It is very easy for MPI processes to become desynchronised in time, especially if the algorithms involved in MPI_stuff
are not globally synchronous. It is very typical with most cluster MPI implementations that processes are quite desynchronised from the very beginning due to the different start-up times and the fact that MPI_Init()
can take varying amount of time. Another source of desynchronisation is the OS noise, i.e. other processes occasionally sharing CPU time with some of the processes in the MPI job.

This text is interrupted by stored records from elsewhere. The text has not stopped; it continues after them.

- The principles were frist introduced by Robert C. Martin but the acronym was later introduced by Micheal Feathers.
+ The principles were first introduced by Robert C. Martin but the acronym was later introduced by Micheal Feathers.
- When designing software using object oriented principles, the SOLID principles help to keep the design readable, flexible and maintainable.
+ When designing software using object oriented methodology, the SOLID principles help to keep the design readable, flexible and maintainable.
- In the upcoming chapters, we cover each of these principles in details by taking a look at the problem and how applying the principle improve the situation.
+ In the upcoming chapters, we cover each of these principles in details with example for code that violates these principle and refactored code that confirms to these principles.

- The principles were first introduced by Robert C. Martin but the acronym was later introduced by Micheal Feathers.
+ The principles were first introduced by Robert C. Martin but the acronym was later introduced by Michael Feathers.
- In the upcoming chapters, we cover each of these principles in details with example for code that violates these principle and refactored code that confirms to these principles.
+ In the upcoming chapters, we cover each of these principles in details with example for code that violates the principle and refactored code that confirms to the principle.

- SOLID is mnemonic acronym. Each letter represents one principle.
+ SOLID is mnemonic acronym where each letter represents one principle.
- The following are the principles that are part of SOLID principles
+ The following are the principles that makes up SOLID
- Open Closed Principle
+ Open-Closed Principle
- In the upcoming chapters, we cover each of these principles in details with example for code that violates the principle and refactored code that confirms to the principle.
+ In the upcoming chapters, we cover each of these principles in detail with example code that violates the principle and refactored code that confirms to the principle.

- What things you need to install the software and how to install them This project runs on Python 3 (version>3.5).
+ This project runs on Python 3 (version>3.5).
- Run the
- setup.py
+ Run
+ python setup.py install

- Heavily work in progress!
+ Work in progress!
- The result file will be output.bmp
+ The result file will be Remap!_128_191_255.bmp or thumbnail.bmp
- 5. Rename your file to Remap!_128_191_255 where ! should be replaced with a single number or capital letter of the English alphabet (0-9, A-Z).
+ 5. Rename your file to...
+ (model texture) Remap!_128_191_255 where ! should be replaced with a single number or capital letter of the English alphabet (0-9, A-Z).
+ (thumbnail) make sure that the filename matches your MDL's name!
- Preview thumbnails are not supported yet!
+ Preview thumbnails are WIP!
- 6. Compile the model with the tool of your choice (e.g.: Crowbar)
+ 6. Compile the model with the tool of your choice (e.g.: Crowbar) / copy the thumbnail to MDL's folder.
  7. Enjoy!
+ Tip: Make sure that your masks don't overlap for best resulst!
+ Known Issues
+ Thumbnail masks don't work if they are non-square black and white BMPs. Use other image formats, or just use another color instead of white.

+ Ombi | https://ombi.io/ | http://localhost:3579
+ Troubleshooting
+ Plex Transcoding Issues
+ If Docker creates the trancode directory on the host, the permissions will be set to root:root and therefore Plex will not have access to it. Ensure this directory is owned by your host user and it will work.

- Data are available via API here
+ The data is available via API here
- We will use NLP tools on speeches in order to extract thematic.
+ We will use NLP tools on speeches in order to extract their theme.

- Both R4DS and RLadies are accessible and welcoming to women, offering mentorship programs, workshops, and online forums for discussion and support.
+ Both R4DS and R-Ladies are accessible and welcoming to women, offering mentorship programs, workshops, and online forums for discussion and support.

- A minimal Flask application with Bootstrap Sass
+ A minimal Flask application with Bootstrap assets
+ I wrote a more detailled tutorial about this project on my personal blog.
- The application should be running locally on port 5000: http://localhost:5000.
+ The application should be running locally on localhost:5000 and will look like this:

That's why the correct way to measure the execution time of a parallel algorithm is to put a barrier before and after the measured block:
MPI_Barrier(MPI_COMM_WORLD); // Bring all processes in sync
t = -MPI_Wtime();
MPI_stuff;
MPI_Barrier(MPI_COMM_WORLD); // Wait for all processes to finish processing
t += MPI_Wtime();
If the first MPI_Barrier
is missing and MPI_stuff
does not synchronise the different processes, it could happen that some of them arrive at the next barrier very early while others arrive very late, and then the early ones have to wait for the late ones.
Also note that MPI_Barrier
gives no guarantee that all processes exit the barrier at the same time. It only guarantees that there is a point in time when the execution flow in all processes is inside the MPI_Barrier
call. Everything else is implementation dependent. On some platforms, notably the IBM Blue Gene, global barriers are implemented using a special interrupt network and there MPI_Barrier
achieves almost cycle-perfect synchronisation. On clusters barriers are implemented with message passing and therefore barrier exit times might vary a lot.